When you copy the records, keep every word exact and leave the pictures out.

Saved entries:
+ + + + +

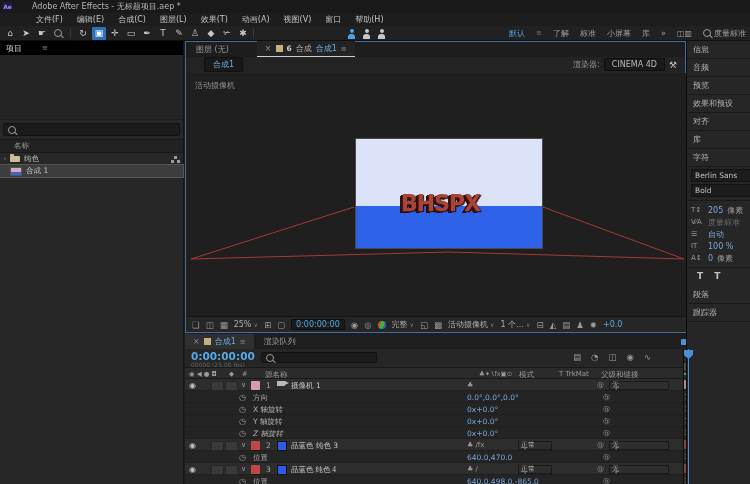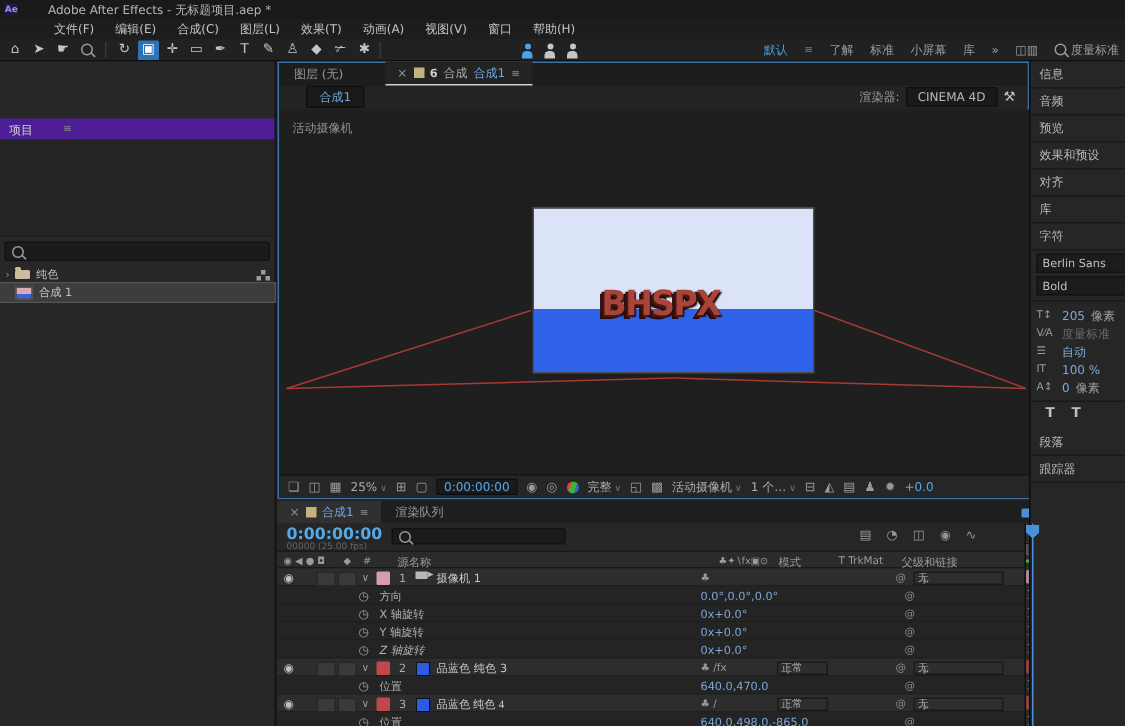--- a/index.html
+++ b/index.html
@@ -28,7 +28,7 @@
   #help-search{display:flex;align-items:center;gap:3px;white-space:nowrap;}
   
   #project-panel{left:0;top:41px;width:184px;height:443px;background:#272727;border-right:1px solid #141414;box-sizing:border-box;}
-  .ppanel-tab{height:14px;display:flex;align-items:center;gap:20px;padding-left:6px;font-size:8px;color:#cfcfcf;background:#4c1d95;margin-top:38px;}
+  .ppanel-tab{height:14px;display:flex;align-items:center;gap:20px;padding-left:6px;font-size:8px;color:#cfcfcf;background:#000000;}
   .panel-menu{color:#8a8a8a;font-size:7px;}
   #proj-preview{height:64px;background:#242424;border-bottom:1px solid #1c1c1c;}
   #proj-search{margin:3px 3px;height:11px;background:#1b1b1b;border:1px solid #121212;border-radius:2px;display:flex;align-items:center;padding-left:4px;gap:3px;}

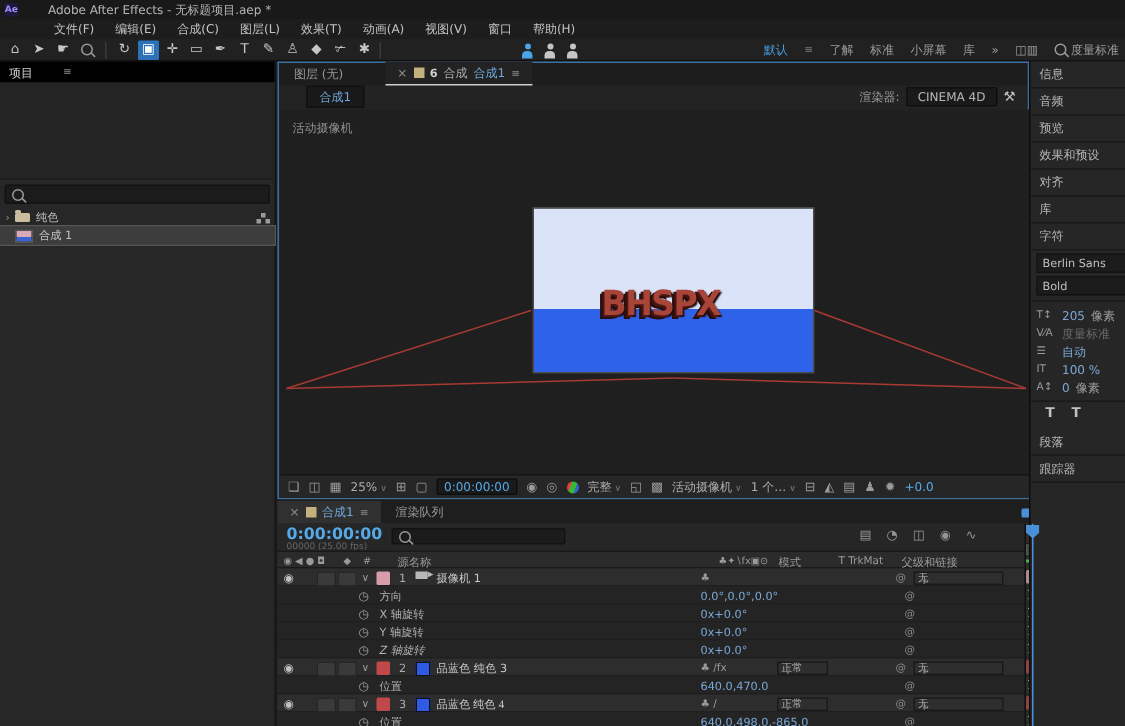--- a/index.html
+++ b/index.html
@@ -193,6 +193,9 @@
     <div id="proj-search">
       <span class="mag"></span>
     </div>
+    <div id="proj-name-header">
+      <span>名称</span>
+    </div>
     <div id="proj-items">
         <div class="proj-row">
           <span class="expander">›</span>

+ + + + +

--- Output for this task ---
--- a/index.html
+++ b/index.html
@@ -28,7 +28,7 @@
   #help-search{display:flex;align-items:center;gap:3px;white-space:nowrap;}
   
   #project-panel{left:0;top:41px;width:184px;height:443px;background:#272727;border-right:1px solid #141414;box-sizing:border-box;}
-  .ppanel-tab{height:14px;display:flex;align-items:center;gap:20px;padding-left:6px;font-size:8px;color:#cfcfcf;background:#4c1d95;margin-top:38px;}
+  .ppanel-tab{height:14px;display:flex;align-items:center;gap:20px;padding-left:6px;font-size:8px;color:#cfcfcf;background:#000000;}
   .panel-menu{color:#8a8a8a;font-size:7px;}
   #proj-preview{height:64px;background:#242424;border-bottom:1px solid #1c1c1c;}
   #proj-search{margin:3px 3px;height:11px;background:#1b1b1b;border:1px solid #121212;border-radius:2px;display:flex;align-items:center;padding-left:4px;gap:3px;}

--- a/index.html
+++ b/index.html
@@ -193,6 +193,9 @@
     <div id="proj-search">
       <span class="mag"></span>
     </div>
+    <div id="proj-name-header">
+      <span>名称</span>
+    </div>
     <div id="proj-items">
         <div class="proj-row">
           <span class="expander">›</span>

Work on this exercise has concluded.